Знакомый летчик и даже вроде друг дяди Саши жил в Томилино. Мы ехали туда пригородным паровичком, тащившим глазастые, как гусеницы, зеленые вагоны. От платформы надо было идти лугом, по белой, хорошо натоптанной тропинке-макаронине. Первым шагал я, следом дядя Саша. Мы не разговаривали. Я нюхал загородную свежесть и глазел по сторонам. Минут через пятнадцать показался поселок. Мы были совсем у цели, когда я увидел: впереди, на глазах у всего честного народа — пушистый, усатый барин-кот и серенькая неказистая кошечка.
Был я глуп, но не настолько, чтобы совсем не догадываться, чем заняты кошки. Остановившись, я спросил дядю Сашу, но вовсе не ради установления истины, а с тайной целью — загнать его в угол:
— Дядя Саша, а что это кошечки делают?
— Котят делают, — не сбавляя шага, ответил дядя Саша и продолжал свой путь.
Я поплелся сзади. И мучился: мне было кошмарно стыдно. Не за кошек, не за дядю — за себя!
Светлейшая голова, взращенная авиацией, наша общая гордость — Антуан де Сент-Экзюпери заметил однажды: дети должны быть очень снисходительны к взрослым...
Спору нет, желательно!
Но вот беда — к кому обращен призыв?
К детям? Но едва ли сыщется во всем свете ребенок, способный понять, почему он должен щадить взрослых? Тех самых, что так порой жестоки и бесцеремонны с ними.
Ко взрослым? Но с ними,, Пожалуй, поздно говорить о детской снисходительности. Тут, что называется, поезд ушел, и рельсы разобрали.
Я тоже был маленьким.
Помню: звонил телефон, у отца неприятно заострялось лицо, он почему-то понижал голос и говорил матери:
— Для всех, кроме Карпова, я только что ушел! — и смешно показывал пальцами, как он
якобы перебирает ногами, где-то там — вдалеке от дома.
А меня за вранье — отец всегда говорил: за уклонение от истины! — били железной канцелярской линейкой. Били непременно по голому заду — так требовала семейная традиция, фамильный ритуал, освященный опытом предшествовавших поколений.
И не только в нашей семье жили не по правде: говорили — одно, а делали другое... Не понимали, что хорошо, а что плохо? Еще как понимали, иначе бы не притворялись и не скрывали свою жизнь от посторонних!
Мне случалось чуть не каждый день бывать у Сашки Бесюгина. Его родители поощряли нашу дружбу, считая почему-то, будто я положительно влияю на Сашу. Ко мне в этом доме привыкли и меня не стеснялись. Чего только я не насмотрелся и не наслушался у Бесюгиных! Например, Бесюгин-папа принимался объяснять Бесюгиной-маме, что она может жить, как ей заблагорассудится, но... не за его счет!

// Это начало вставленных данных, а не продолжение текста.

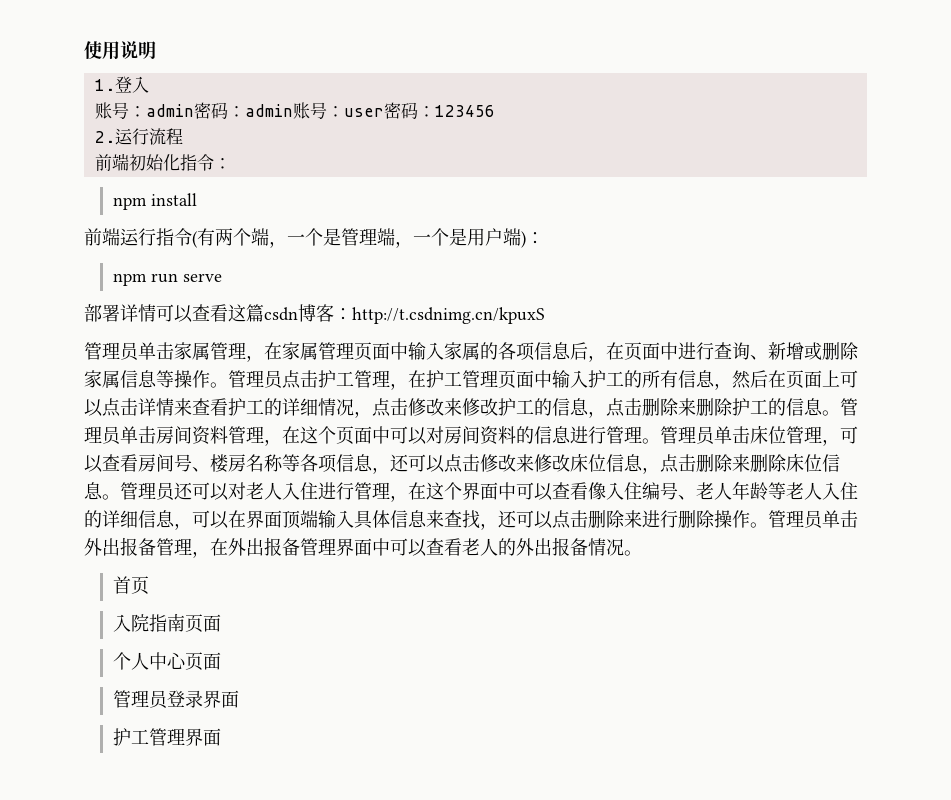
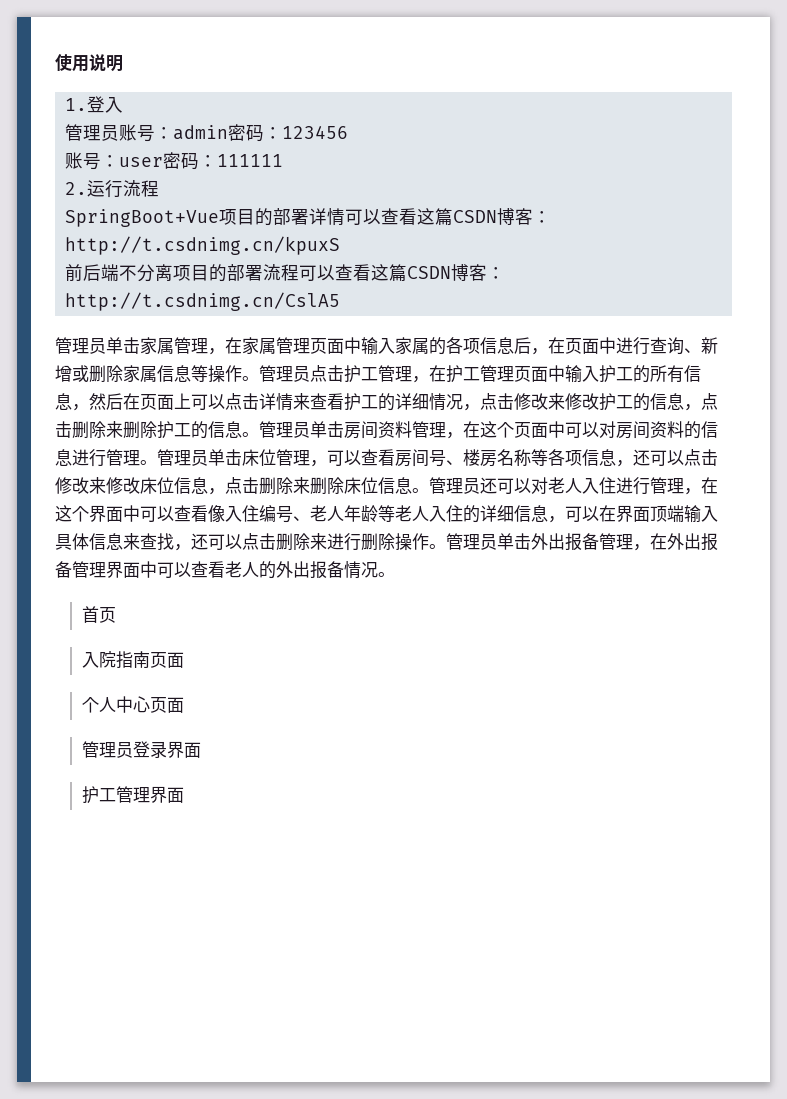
- 账号：admin密码：admin账号：user密码：123456
+ 管理员账号：admin密码：123456
+ 账号：user密码：111111
- 前端初始化指令：
- npm install
- 前端运行指令(有两个端，一个是管理端，一个是用户端)：
- npm run serve
- 部署详情可以查看这篇csdn博客：http://t.csdnimg.cn/kpuxS
+ SpringBoot+Vue项目的部署详情可以查看这篇CSDN博客：http://t.csdnimg.cn/kpuxS
+ 前后端不分离项目的部署流程可以查看这篇CSDN博客：http://t.csdnimg.cn/CslA5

— Мне надоело расплачиваться за долги, которые я не делаю, — объявлял папа.
Чаще всего развить эту тему ему не удавалось: супруга решительно переходила в контратаку. И по ее словам получалось, что Бесюгин-папа — редкостный скряга — вворачивает двадцатисвечовые лампочки там, где у нормальных людей горят стосвечовые... собирает обмылки... готов вылизывать сковородки... жить с таким невозможно, и ребенок — не оправдание!

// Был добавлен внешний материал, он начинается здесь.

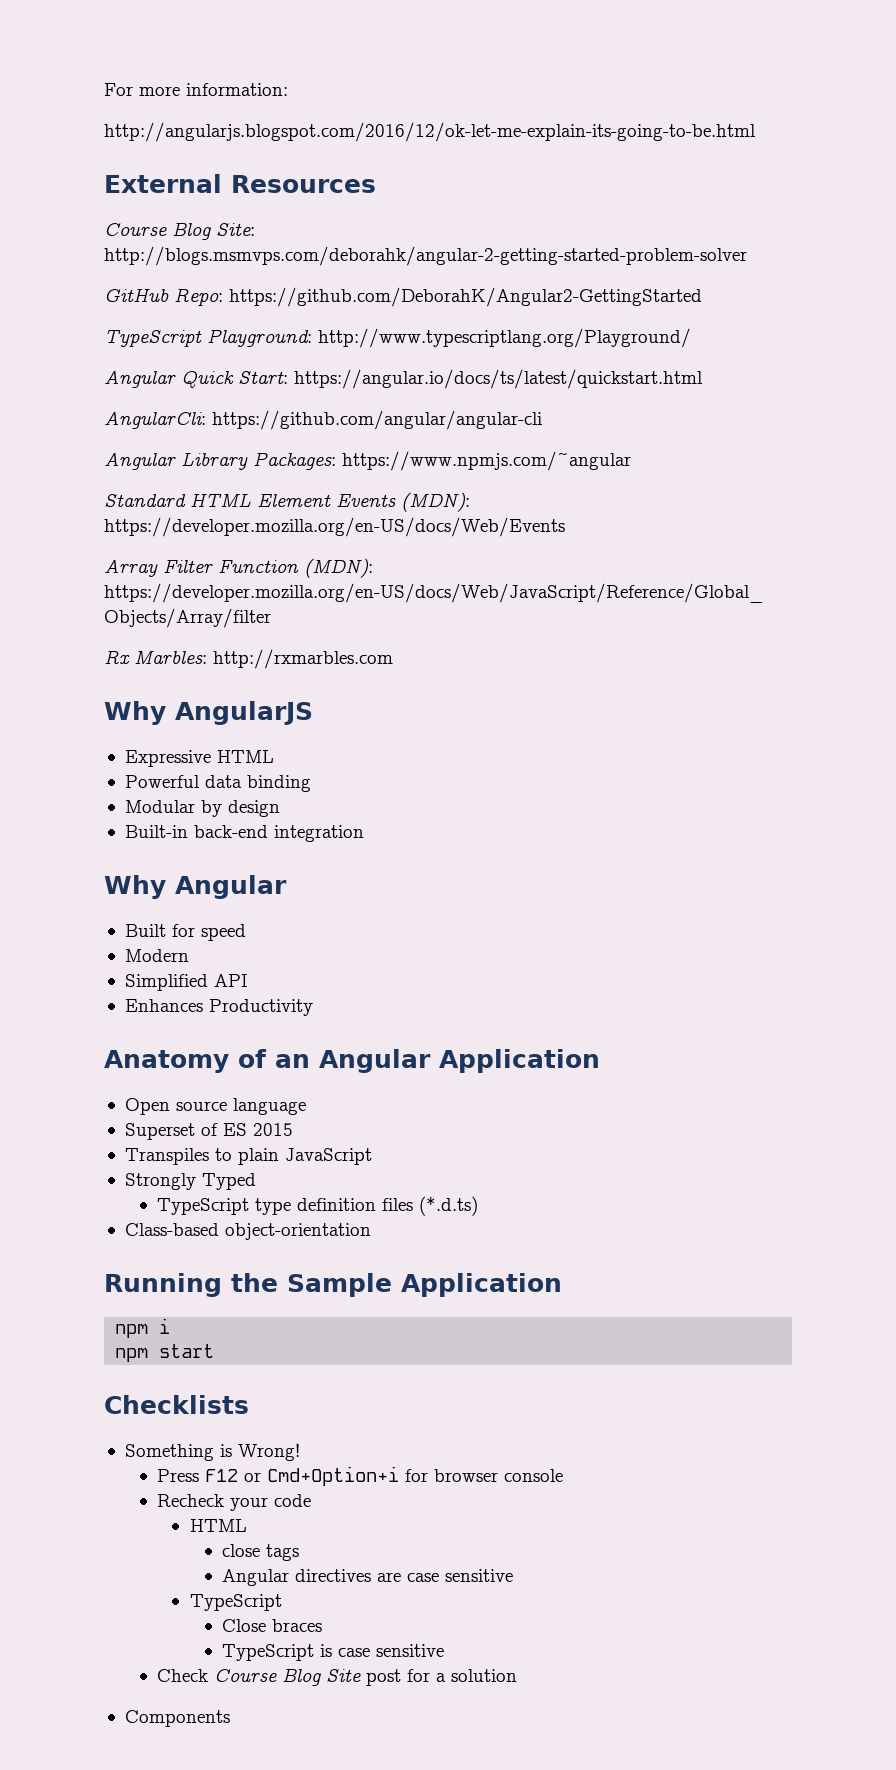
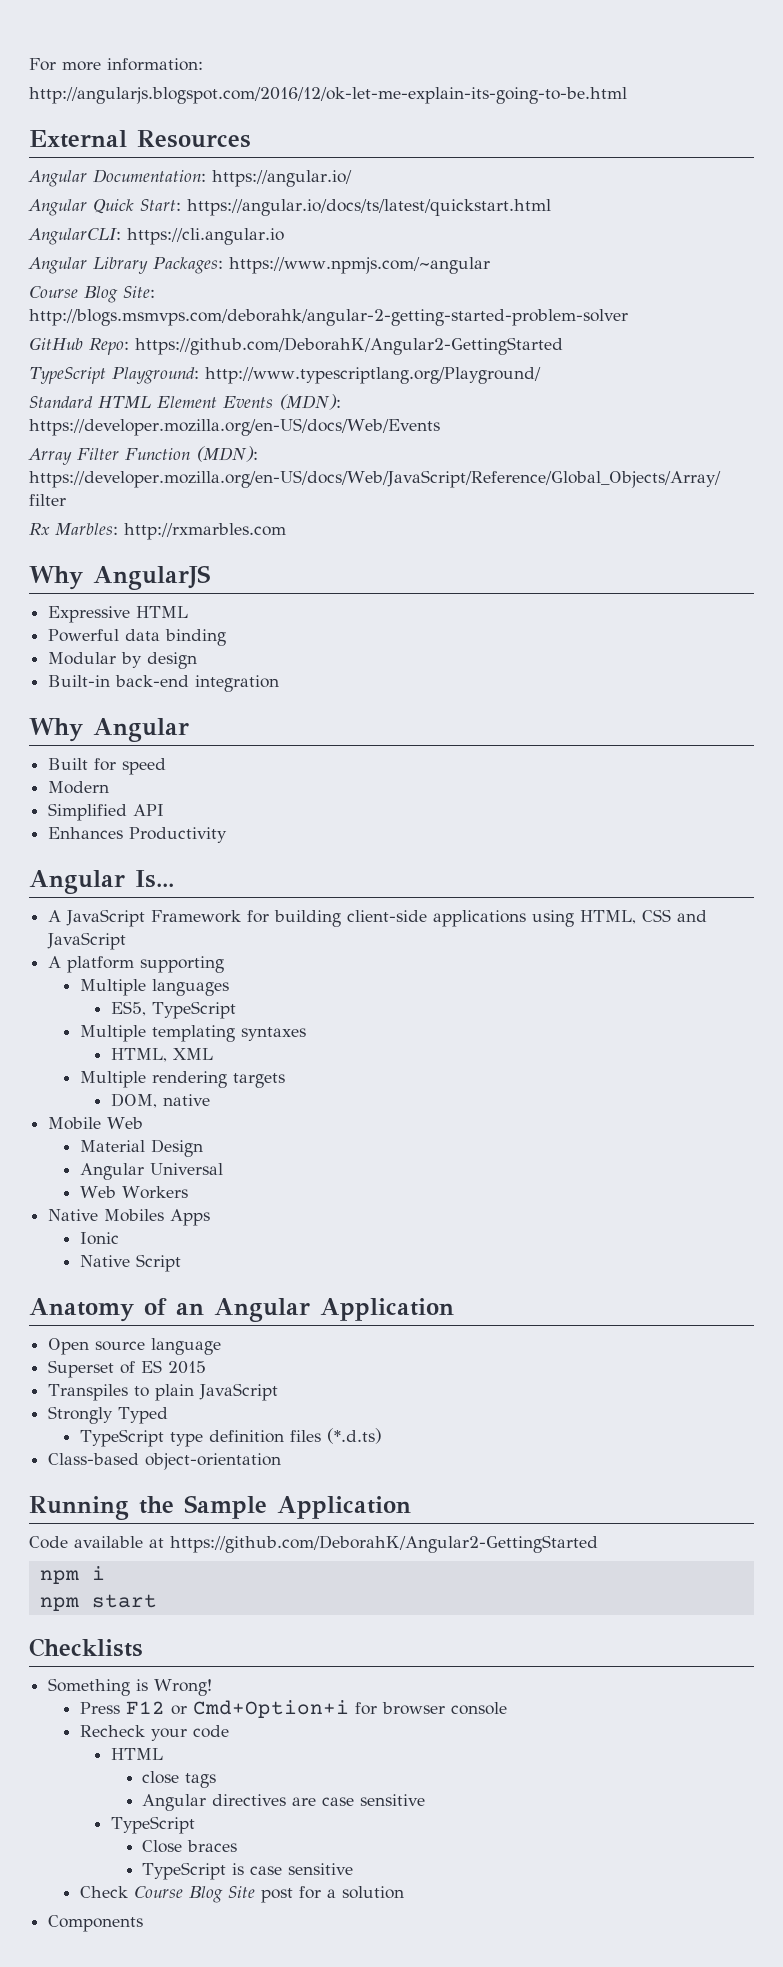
+ Angular Documentation: https://angular.io/
+ Angular Quick Start: https://angular.io/docs/ts/latest/quickstart.html
+ AngularCLI: https://cli.angular.io
+ Angular Library Packages: https://www.npmjs.com/~angular
- Angular Quick Start: https://angular.io/docs/ts/latest/quickstart.html
- AngularCli: https://github.com/angular/angular-cli
- Angular Library Packages: https://www.npmjs.com/~angular
+ Angular Is...
+ A JavaScript Framework for building client-side applications using HTML, CSS and JavaScript
+ A platform supporting
+ Multiple languages
+ ES5, TypeScript
+ Multiple templating syntaxes
+ HTML, XML
+ Multiple rendering targets
+ DOM, native
+ Mobile Web
+ Material Design
+ Angular Universal
+ Web Workers
+ Native Mobiles Apps
+ Ionic
+ Native Script
+ Code available at https://github.com/DeborahK/Angular2-GettingStarted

Здесь непременно вступал папа. Злым, крикливым голосом, преувеличенно жестикулируя, он вещал:
— И пожалуйста! Скатертью дорога!
Подобные сцены между Сашкиными родителями происходили раза по три в неделю и Сашку нисколько не волновали.
— Не бери в голову! — говорил он мне.
Однажды в разгар очередного словоизвержения в квартиру Бесюгиных забежала, залетела, впорхнула, заскочила — как нравится! — соседка по лестничной площадке — Евдокия Владимировна: разжиться десяткой...
И на моих глазах совершилось чудо. Папа потух. Побелевшее лицо мамы приобрело естественный, здоровый оттенок. Супруги сделались самой любезностью, самой предупредительностью:
— Ну, что за вопрос, — сладко заблеял папа, — извольте! Пожалуйста... Может, десяти рублей мало?
— Если соседи не будут, как родные, — подключилась мама, — как тогда вообще жить?..
Нет, я не любил взрослых, пока был мальчишкой. И, пожалуй, больше всего — за притворство. И не доверял им.
А вырос, стал независимым, и со мной произошло что-то странное: гляжу на детишек, вижу бесхитростные, любопытные рожицы и непременно ощущаю горькую тревогу... Это сверх и кроме всех прочих чувств.